De tels événements extraordinaires ne peuvent qu'émouvoir la multitude, et les églises devinrent pleines. Plusieurs sont venus pour se moquer, mais dans la peur ils se sont mis à prier. Le leader d'un gang de voleurs, qui était venu par curiosité pure et simple, fut convaincu et converti, et est allé directement devant les autorités se rendre. L'officiel époustouflé, lui a dit: "Vous n'avez pas d'accusateur; vous vous accusez vous-mêmes, nous n'avons pas de loi en Corée pour s'occuper de votre cas"; et ainsi il le renvoya.

Un officier japonais était cantonné à Ping Yang durant le temps du réveil. Il avait été imbibé d'idées agnostiques venant de l'Ouest, par conséquent, les choses spirituelles étaient pour lui tout ce qu'il y avait de plus méprisable. Pourtant, les étranges transformations qui avaient lieu, non seulement parmi un grand nombre de coréens mais aussi parmi quelques japonais, qui ne pouvaient pas possiblement comprendre la langue, l'a si rendu perplexe qu'il a assisté à une rencontre pour faire une investigation.

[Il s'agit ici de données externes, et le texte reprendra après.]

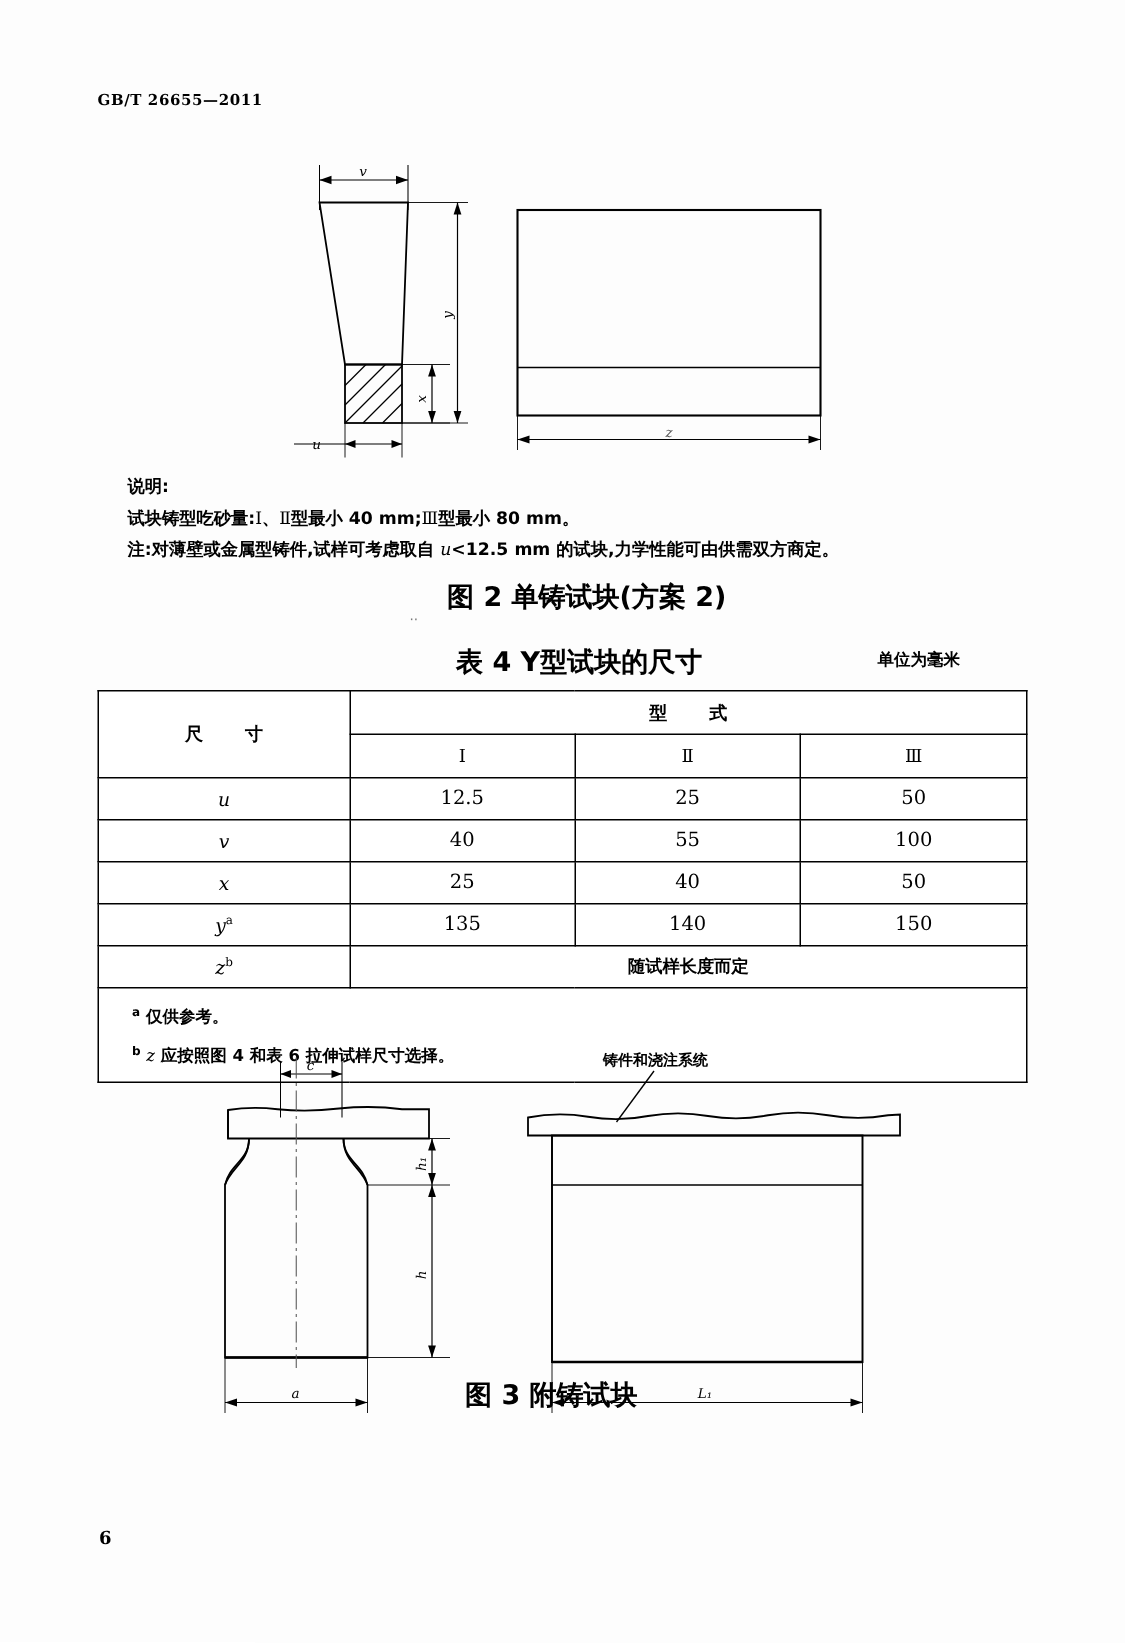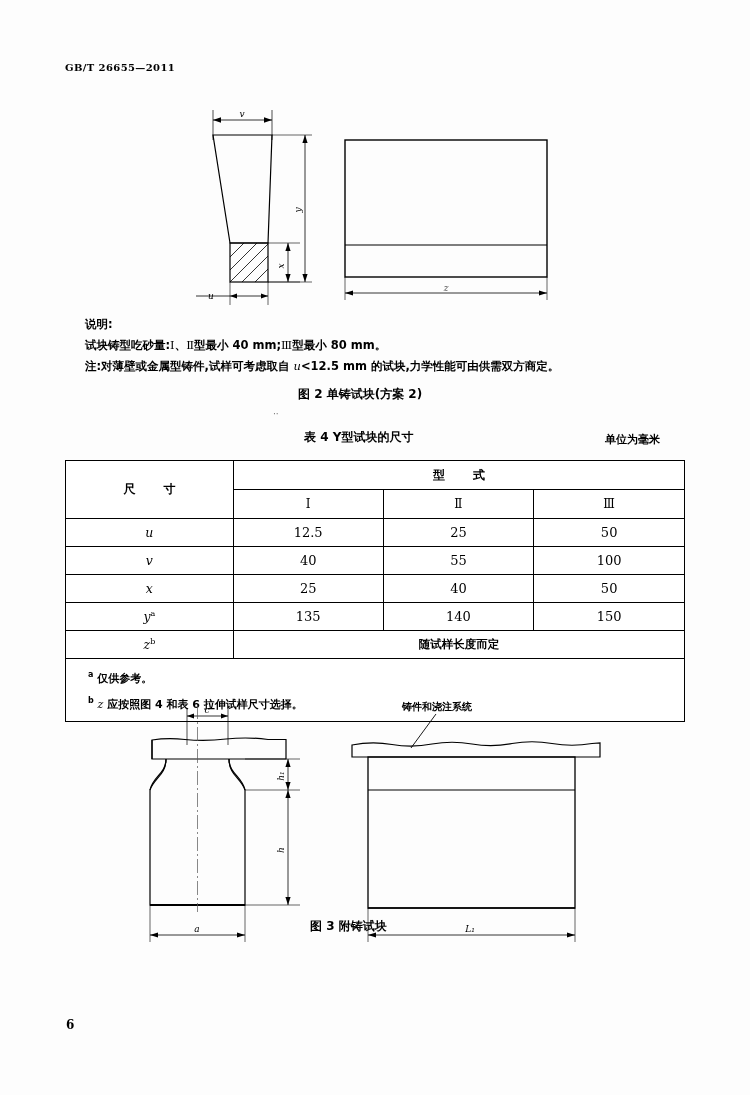"图 2 单铸试块(方案 2)" .caption { font-size: 12px -> 18px }
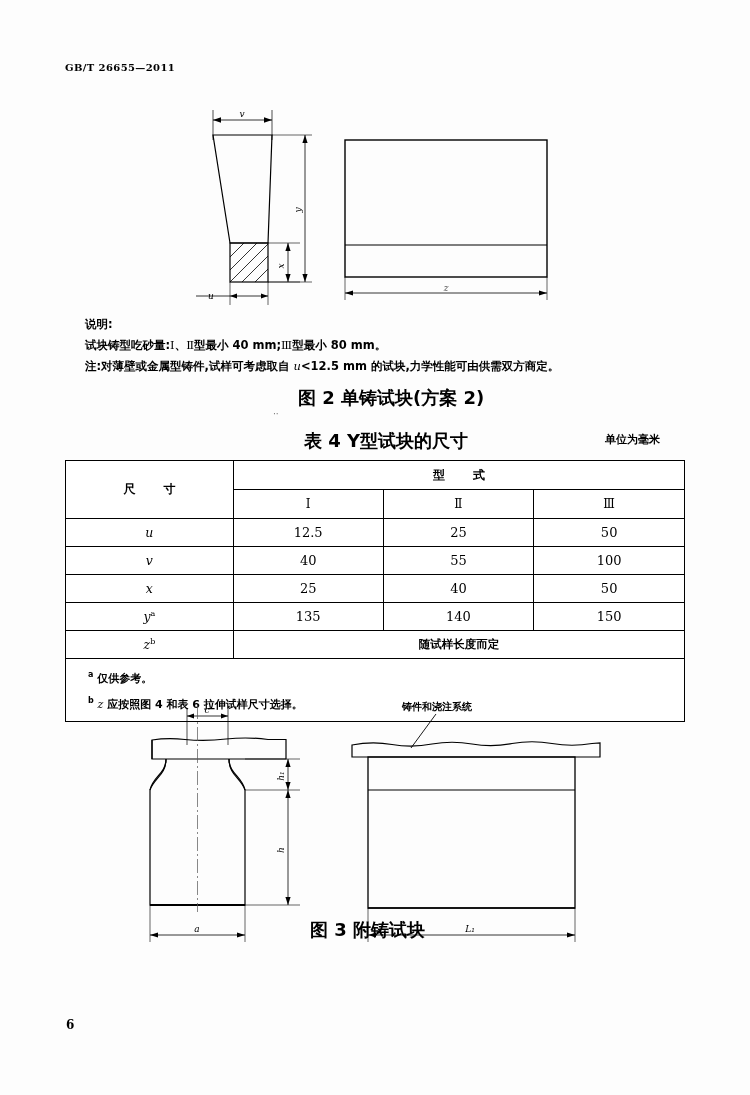"单位为毫米" #tbl4-unit { left: 605px -> 585px }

Le résultat final fut que toute son incrédulité fut balayée et il est devenu un disciple du Seigneur Jésus.»

Deux choses peuvent être dites au sujet du réveil de Corée.

1° Il a commencé par la prière extraordinaire - une dépendance sur la puissance du Dieu personnel de la Bible. L'habilité des chrétiens coréens à résister au ciel de cuivre depuis lors a été un facteur clef dans la vitalité de l'Église là-bas.

2° La puissance de Dieu a créé un éveil de la conscience. Ceux qui étaient sous cette conviction ne pouvaient choisir leurs propres idées à propos des éthiques. Ils étaient forcés d'aller avec les exigences de Dieu. Le jugement commençait par la maison de Dieu et se répandant sur la culture environnante. Plutôt que l'Église adapte ses idées à celle de la culture, la culture éait invitée à adapter ses pensées à celle de Dieu.

Les Coréens sont venus à l'Église parce que l'Église avait la puissance qu'ils ne pouvaient trouver nulle part ailleurs..

Après avoir vu pendant plusieurs années de tels mouvements du St-Esprit en Orient, Jonathan Goforth est venu chez lui au Canada et a prêché aux presbytériens à l'assemblée générale canadienne. Il fut reçu froidement, et sa prédication de réveil fut ridiculisée et son appel à la repentance ne fut pas apprécié. il n'était pas scientifique. Les occidentaux étaient si fascinés avec l'expérience du ciel de cuivre qu'ils n'avaient que peu d'intérêt pour quoique ce soit d'autre.

- Zeb Bradford Long, Douglas McMurry.